Revision tracking records
————————

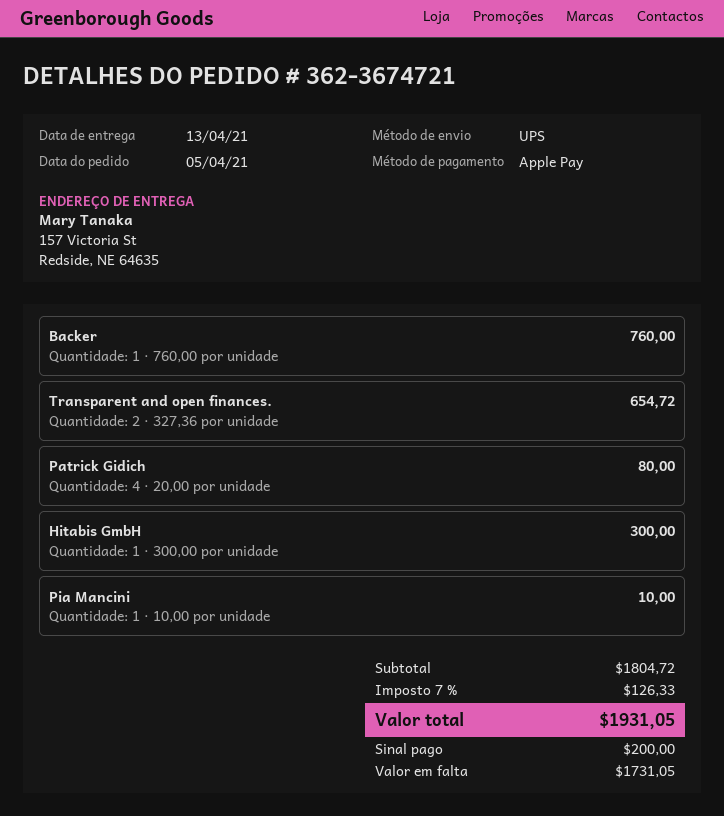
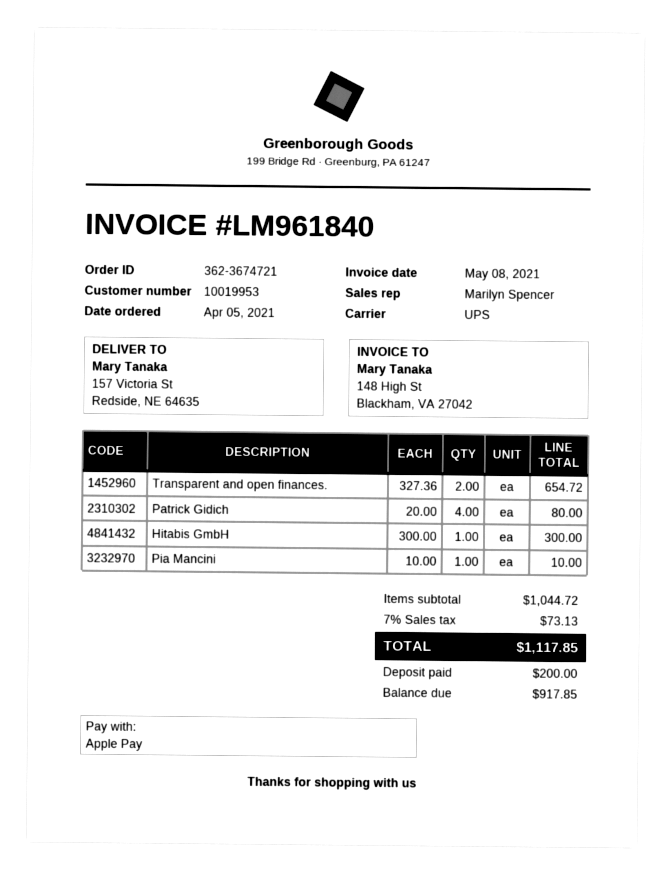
Backer: 1 x 760.00 = 760.00 -> none
subtotal: 1804.72 -> 1044.72
tax: 7% = 126.33 -> 7% = 73.13
total: 1931.05 -> 1117.85
balance: 1731.05 -> 917.85

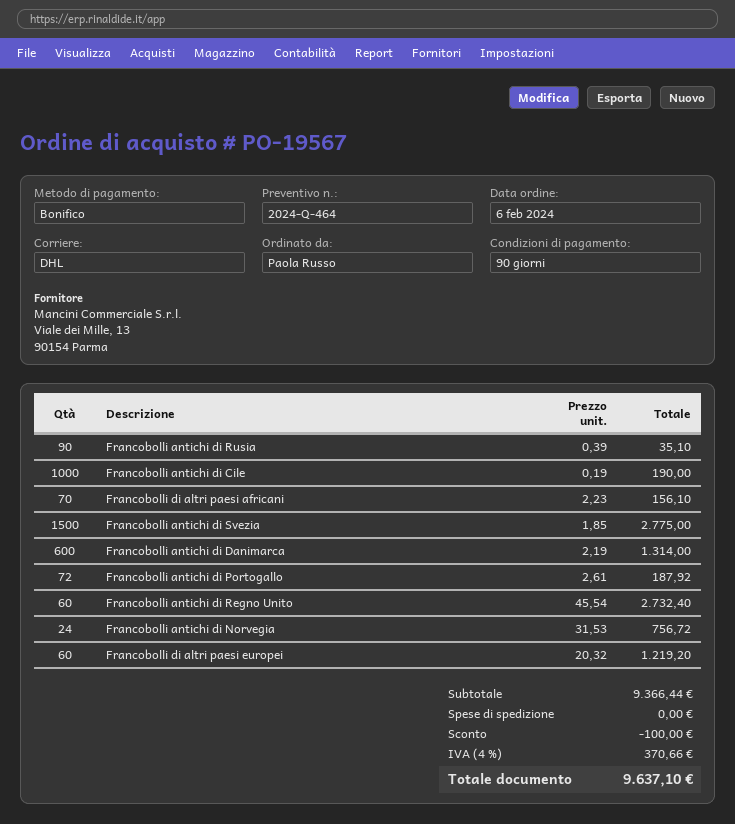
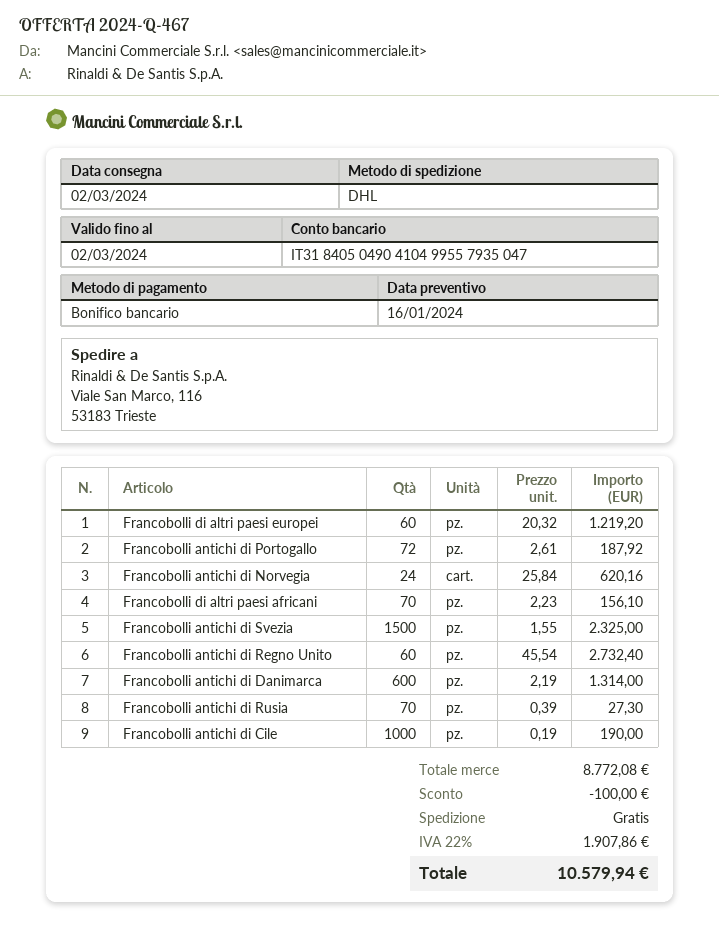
quote number: 2024-Q-464 -> 2024-Q-467
Francobolli antichi di Rusia: 90 x 0.39 = 35.10 -> 70 x 0.39 = 27.30
Francobolli antichi di Svezia: 1500 x 1.85 = 2775.00 -> 1500 x 1.55 = 2325.00
Francobolli antichi di Norvegia: 24 x 31.53 = 756.72 -> 24 x 25.84 = 620.16
subtotal: 9366.44 -> 8772.08
tax: 4% = 370.66 -> 22% = 1907.86
total: 9637.10 -> 10579.94

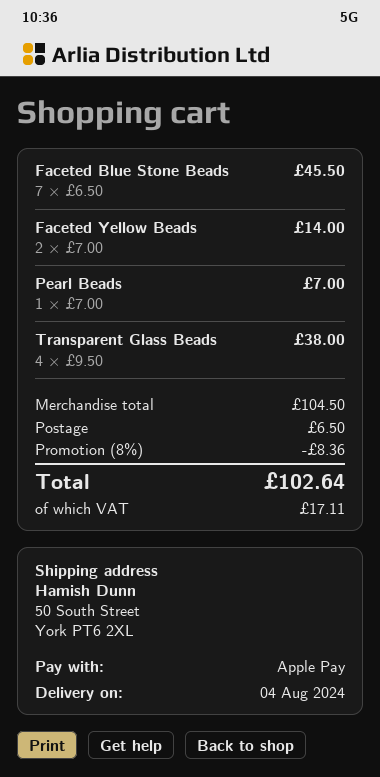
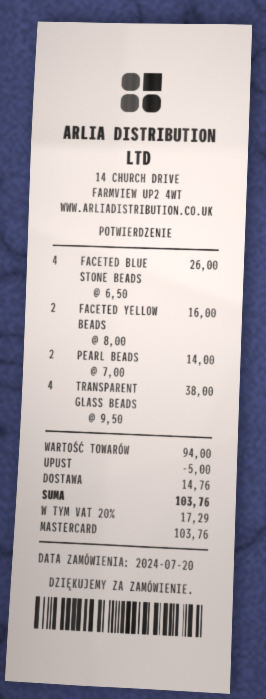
payment method: Apple Pay -> Mastercard
Faceted Blue Stone Beads: 7 x 6.50 = 45.50 -> 4 x 6.50 = 26.00
Faceted Yellow Beads: 2 x 7.00 = 14.00 -> 2 x 8.00 = 16.00
Pearl Beads: 1 x 7.00 = 7.00 -> 2 x 7.00 = 14.00
subtotal: 104.50 -> 94.00
discount: 8.36 -> 5.00
shipping: 6.50 -> 14.76
tax: 17.11 -> 17.29
total: 102.64 -> 103.76

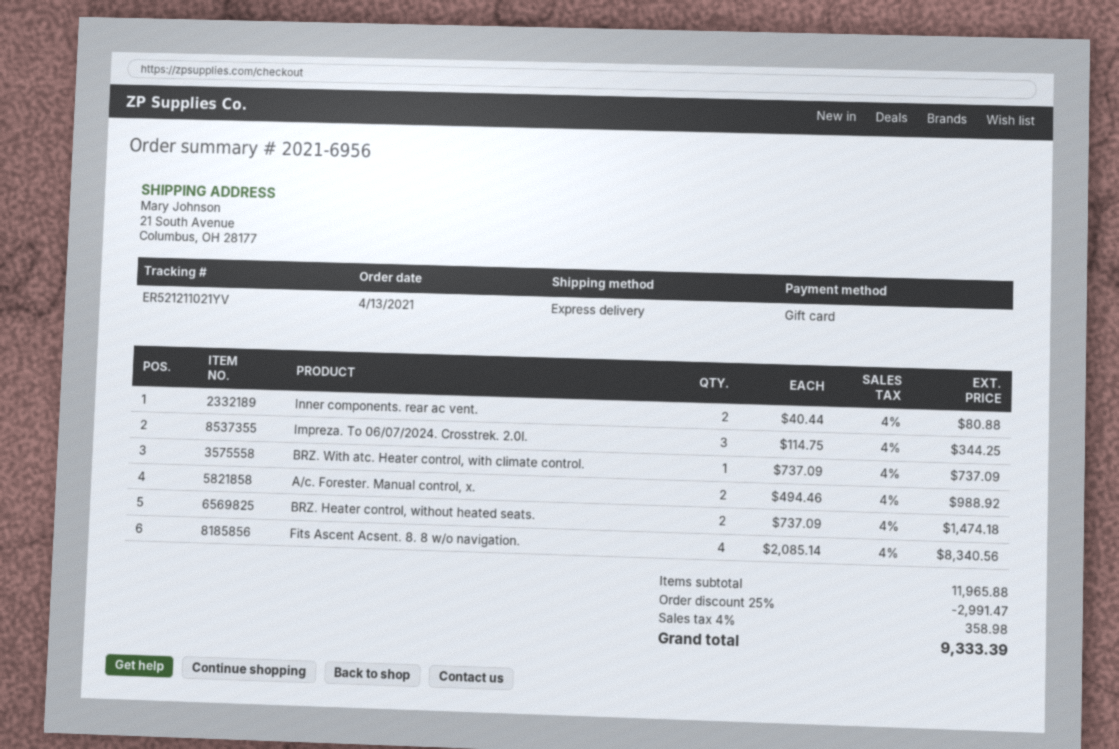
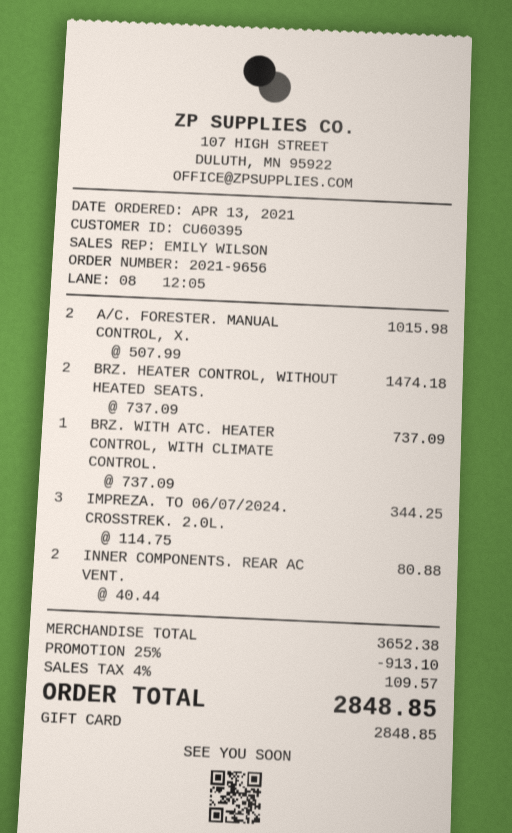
order number: 2021-6956 -> 2021-9656
A/c. Forester. Manual control, x.: 2 x 494.46 = 988.92 -> 2 x 507.99 = 1015.98
Fits Ascent Acsent. 8. 8 w/o navigation.: 4 x 2085.14 = 8340.56 -> none
subtotal: 11965.88 -> 3652.38
discount: 25% = 2991.47 -> 25% = 913.10
tax: 4% = 358.98 -> 4% = 109.57
total: 9333.39 -> 2848.85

————————

▸ **EXERCISE BRIEF**: Take the line containing "shipping: 6.50 -> 14.76" and every line after it up to the end of the entries, and quote them exactly. Both ends count; the pictures do not.

▸ **YOUR RESPONSE**:
shipping: 6.50 -> 14.76
tax: 17.11 -> 17.29
total: 102.64 -> 103.76

order number: 2021-6956 -> 2021-9656
A/c. Forester. Manual control, x.: 2 x 494.46 = 988.92 -> 2 x 507.99 = 1015.98
Fits Ascent Acsent. 8. 8 w/o navigation.: 4 x 2085.14 = 8340.56 -> none
subtotal: 11965.88 -> 3652.38
discount: 25% = 2991.47 -> 25% = 913.10
tax: 4% = 358.98 -> 4% = 109.57
total: 9333.39 -> 2848.85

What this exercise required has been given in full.